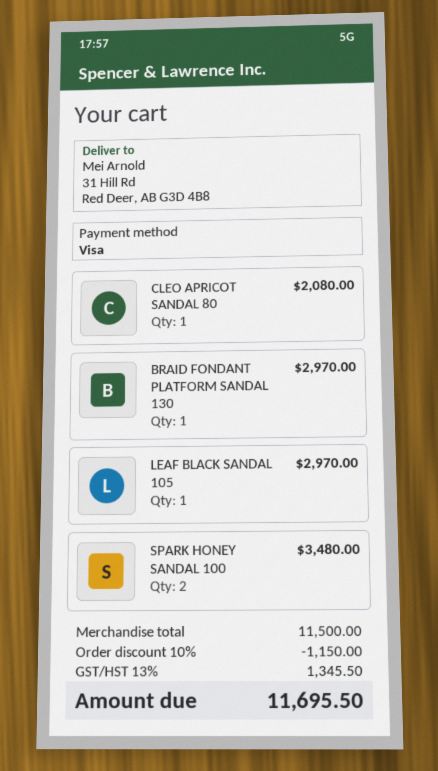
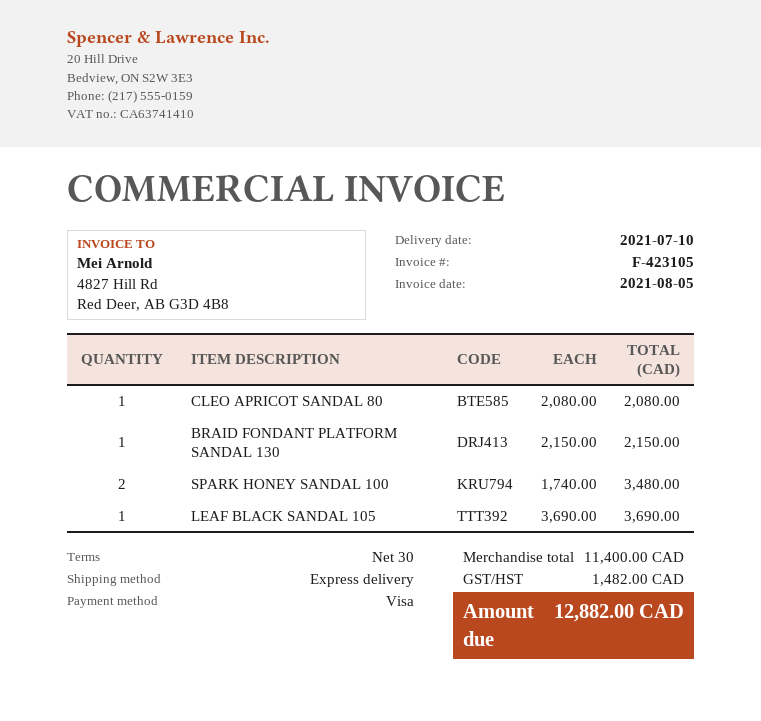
BRAID FONDANT PLATFORM SANDAL 130: 1 for 2970.00 -> 1 for 2150.00
LEAF BLACK SANDAL 105: 1 for 2970.00 -> 1 for 3690.00
subtotal: 11500.00 -> 11400.00
discount: 10% = 1150.00 -> none
tax: 1345.50 -> 1482.00
total: 11695.50 -> 12882.00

**********

Extract every line from the one containing "subtotal: 11500.00 -> 11400.00" to the end of the entries, including both of those lines, exactly as given and with nothing added.

subtotal: 11500.00 -> 11400.00
discount: 10% = 1150.00 -> none
tax: 1345.50 -> 1482.00
total: 11695.50 -> 12882.00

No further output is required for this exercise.